Giriamo un annuncio per chi vuole aiutare la ricerca a Berlino, avendo anche un rimborso.Viene da parte del gruppo PECoG (Potsdam Embodied Cognition Group) dell’università di Potsdam.

“Si cercano madrelingua italiani maggiorenni maschi, con non più di 40 anni e destrimani, per uno studio di stimolazione magnetica transcranica (TMS), una tecnica non invasiva e sicura che ci consente di stimolare direttamente specifiche aree del cervello – in questo caso la corteccia motoria.
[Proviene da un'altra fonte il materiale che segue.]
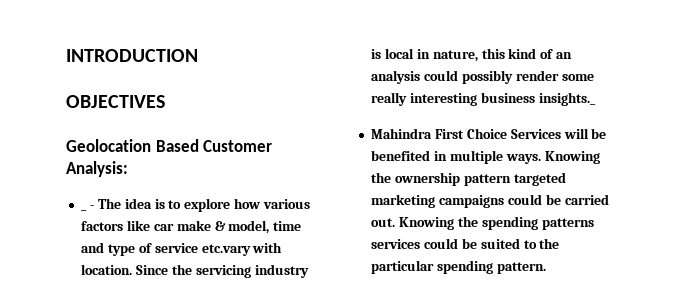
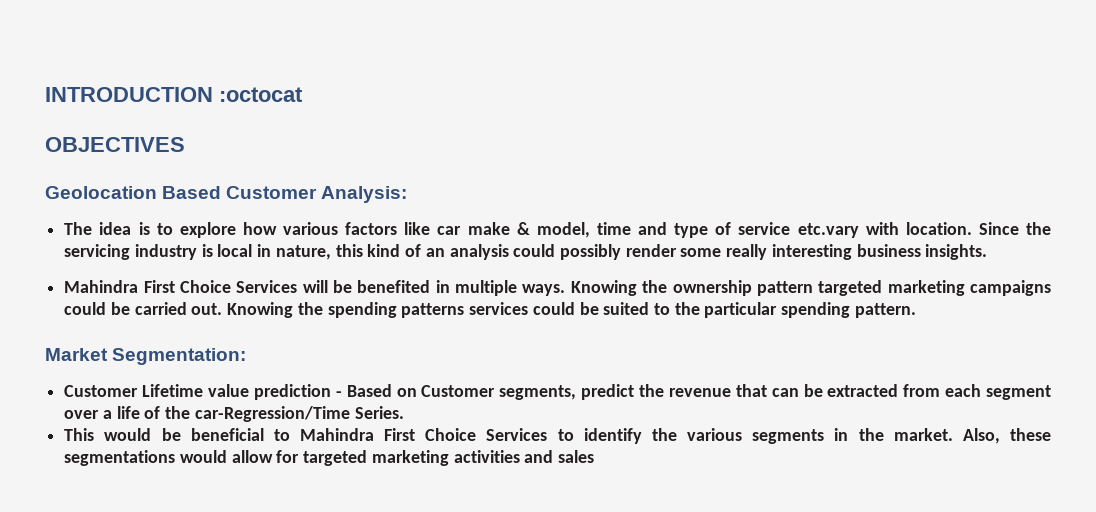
- INTRODUCTION
+ INTRODUCTION :octocat
- _ - The idea is to explore how various factors like car make & model, time and type of service etc.vary with location.
+ The idea is to explore how various factors like car make & model, time and type of service etc.vary with location.
- Since the servicing industry is local in nature, this kind of an analysis could possibly render some really interesting business insights._
+ Since the servicing industry is local in nature, this kind of an analysis could possibly render some really interesting business insights.
+ Market Segmentation:
+ Customer Lifetime value prediction - Based on Customer segments, predict the revenue that can be extracted from each segment over a life of the car-Regression/Time Series.
+ This would be beneficial to Mahindra First Choice Services to identify the various segments in the market. Also, these segmentations would allow for targeted marketing activities and sales

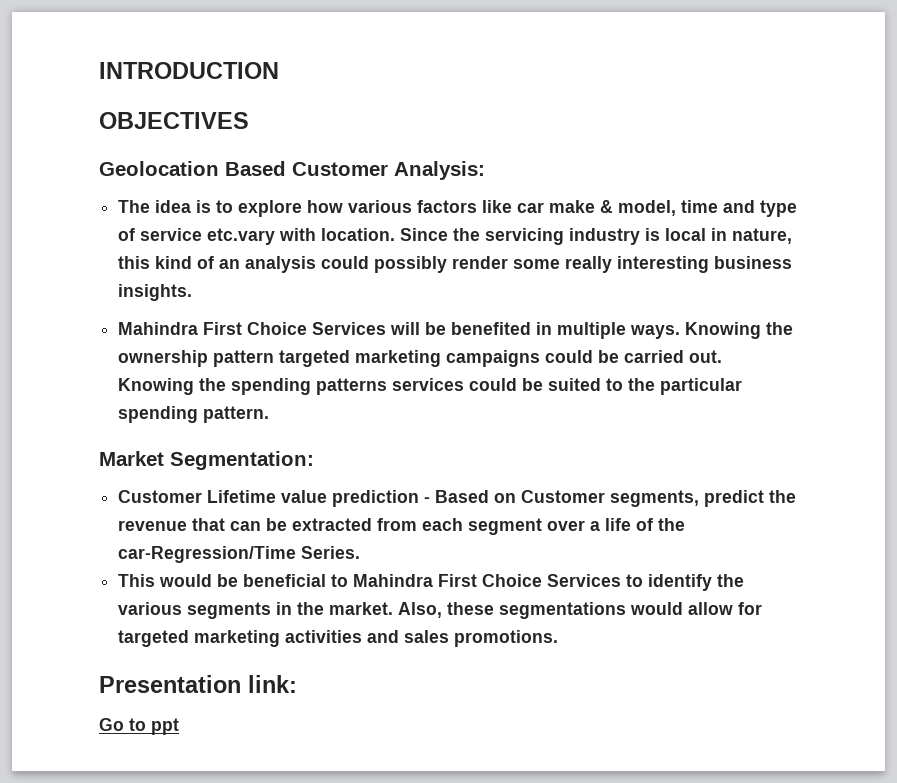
- INTRODUCTION :octocat
+ INTRODUCTION
- Also, these segmentations would allow for targeted marketing activities and sales
+ Also, these segmentations would allow for targeted marketing activities and sales promotions.
+ Presentation link:
+ Go to ppt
Nella nostra procedura è inoltre prevista la registrazione della conseguente attività muscolare della mano e della gamba (se siete giocatori di calcio meglio). L’esperimento si tiene a Potsdam e consiste in due sessioni di circa 1h/1h30 ciascuna possibilmente da svolgersi in orari e giornate medesime a distanza di una settimana. Si viene pagati 10 € per ogni ora di esperimento. Nonostante il nome altisonante,  tale tecnica è assolutamente sicura, non invasiva (non vengono applicati elettrodi in testa per intenderci!) e non dolorosa !!!”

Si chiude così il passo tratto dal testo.